Stop 6: Moretown Formation
Mid-Ordovician

From the geologist's notebook- field notes
-Light and dark layers, alternating
-Gneissic fabric
-Light layers are a quartz-rich
-Also layers of a quartz-rich phyllitic schist, fine-grained
-Folded quartz veins (Figure 3.9)
-Light layers contain visible bedding
-Darker layers are biotite-rich
-Pyrite and calcopyrite within a "hodge podge" of rock types (Figure 3.8)


Figure 3.8: Pyrite inclusion within Moretown Formation seen at Stop 6


3.9: Moretown Formation, Stop 6. A large quartz vein is outlined in purple. The hand in the picture is completely covering the pyrite inclusion, providing a scale for the size of this inclusion.



Interpretation:
The Moretown Formation was likely part of the Shelburne Falls Arc Complex. The volcanic arc formed on a microcontinent, Moretown, which was once a part of Gondwana but rifted off. The zircons present in the Moretown show an affinity to Gondwana, supporting this claim. Moretown was thrust over the Rowe Schist when it collided with Laurentia during the Taconic Orogeny. Moretown will be discussed in more detail in the next post.

This map shows the locations of these sites on a Google map!

Conclusions
When we left off of our discussion of rift sediments, we had covered shelf deposits and slope/rise deposits. The next logical  progression seems to be rocks formed in even deeper water- the abyssal plane of the ocean. However, this field trip showed us that sediments like the Rowe Schist are not explained quite so simply.

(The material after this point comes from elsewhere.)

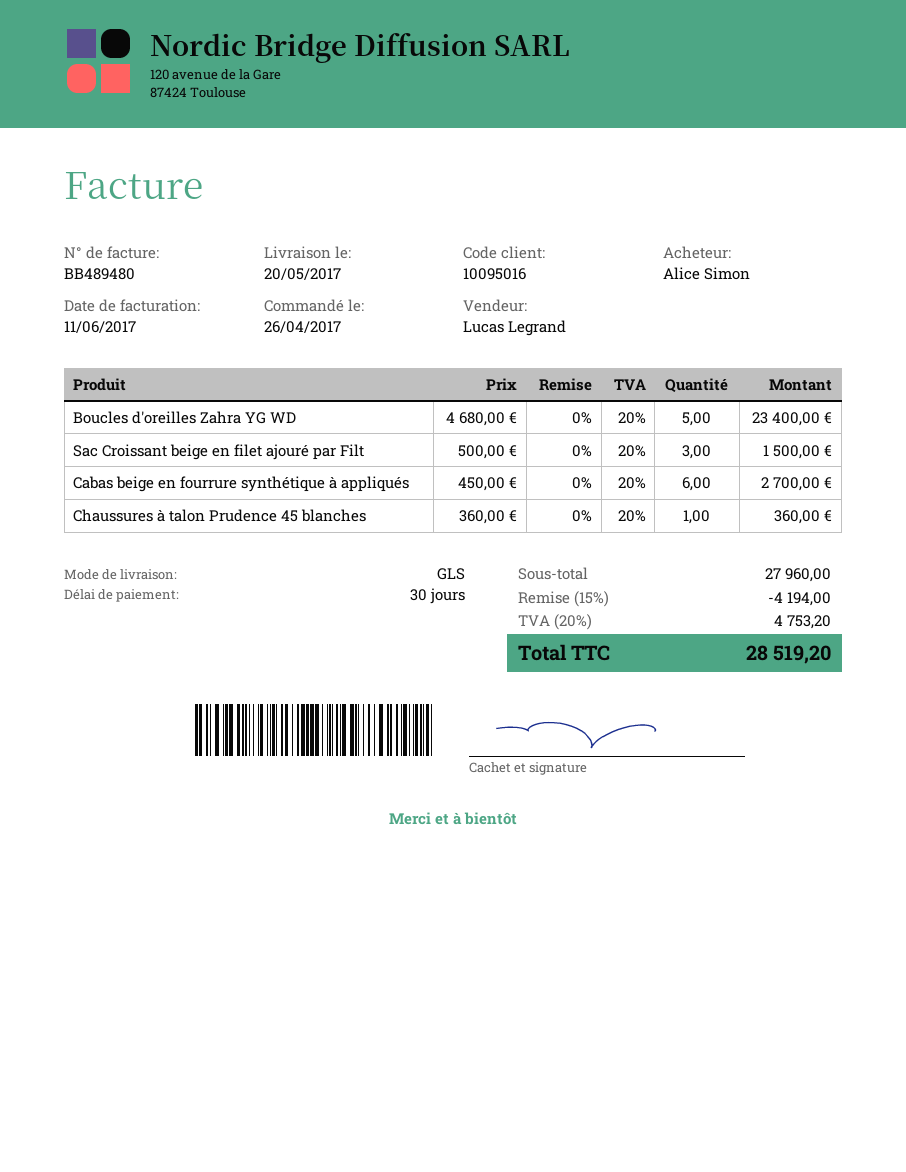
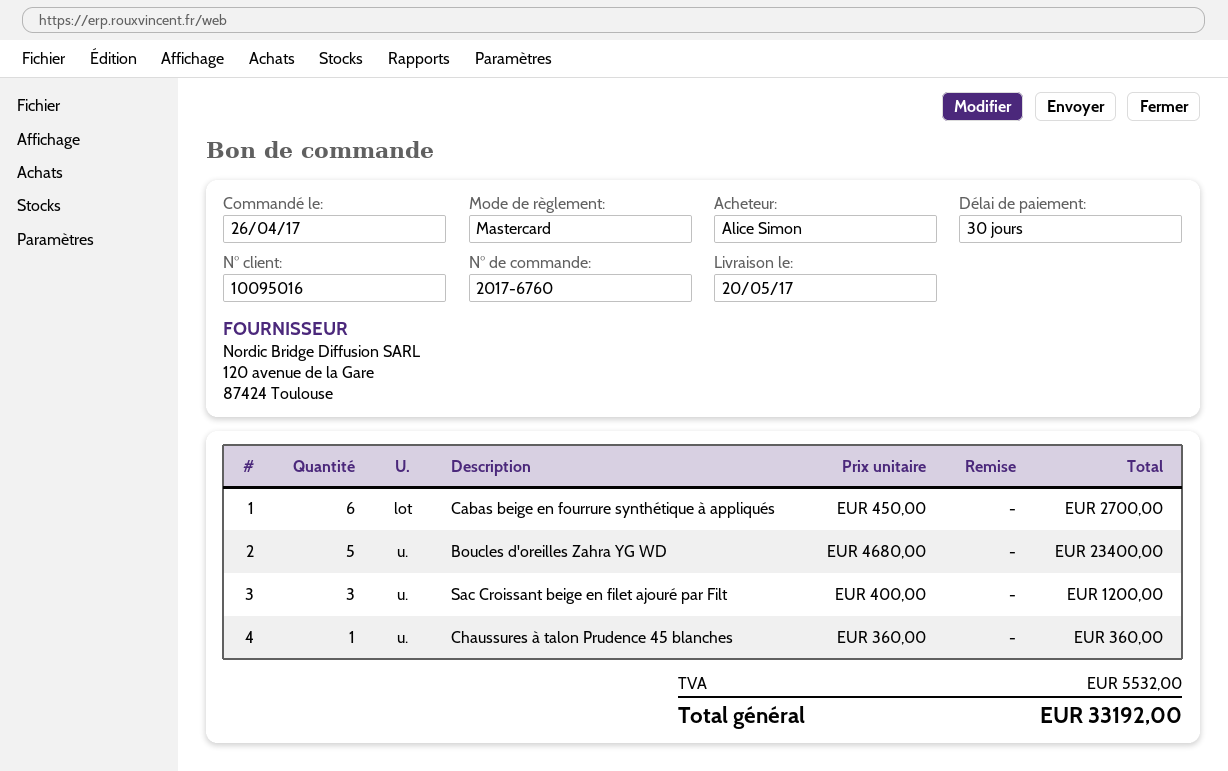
Sac Croissant beige en filet ajouré par Filt: 3 x 500.00 = 1500.00 -> 3 x 400.00 = 1200.00
discount: 15% = 4194.00 -> none
tax: 4753.20 -> 5532.00
total: 28519.20 -> 33192.00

In the past, the Hoosac and Rowe Schists were thought to be slope/rise sediments, with the "black, cruddy" Rowe Schist marking a transition to deeper ocean deposition in the form of an accretionary wedge of the Shelburne Falls Arc (discussed in more detail next week). However, there are alternative explanations for the formation of the Rowe that do not require its formation in the deep ocean and are actually more consistent with our observations, such as zircons that show an affinity for Laurentia. It is likely that the Rowe was actually formed solely on the slope/rise (and not in the deep ocean). The high carbon content of the black, cruddy Rowe, which is often interpreted as a product of anoxia in the deep ocean, could also be interpreted as a product of a sudden increase in sedimentation rates along the slope/rise, presenting oxygen from reaching buried sediments. Graphite is often formed in anoxic environments, but it is also possible that it percolated through faults, or zones of weakness, within the Rowe.

One possible explanation for the formation of the ultramafics from Reed Brook is that they are a product of extension, which caused magma from the mantle to upwell. The diagram below shows how upwelling of the asthenosphere can bring mantle material to the surface.

3.10: Diagram adapted from Withjack et al. (1998) shows how upwelling of the asthenosphere could occurr due to extensional rifting.

 The Moretown Formation will be analyzed in more detail next week. However, in order to have a basic understanding of how it fits in to the picture, it is important to note that the Moretown was previously interpreted as a fore-arc basin of the Shelburne Falls Volcanic Arc Complex. However, this is likely not the case... an argument that will be presented in regard to next week's field trip: Week 4: The Shelburne Falls Arc Complex.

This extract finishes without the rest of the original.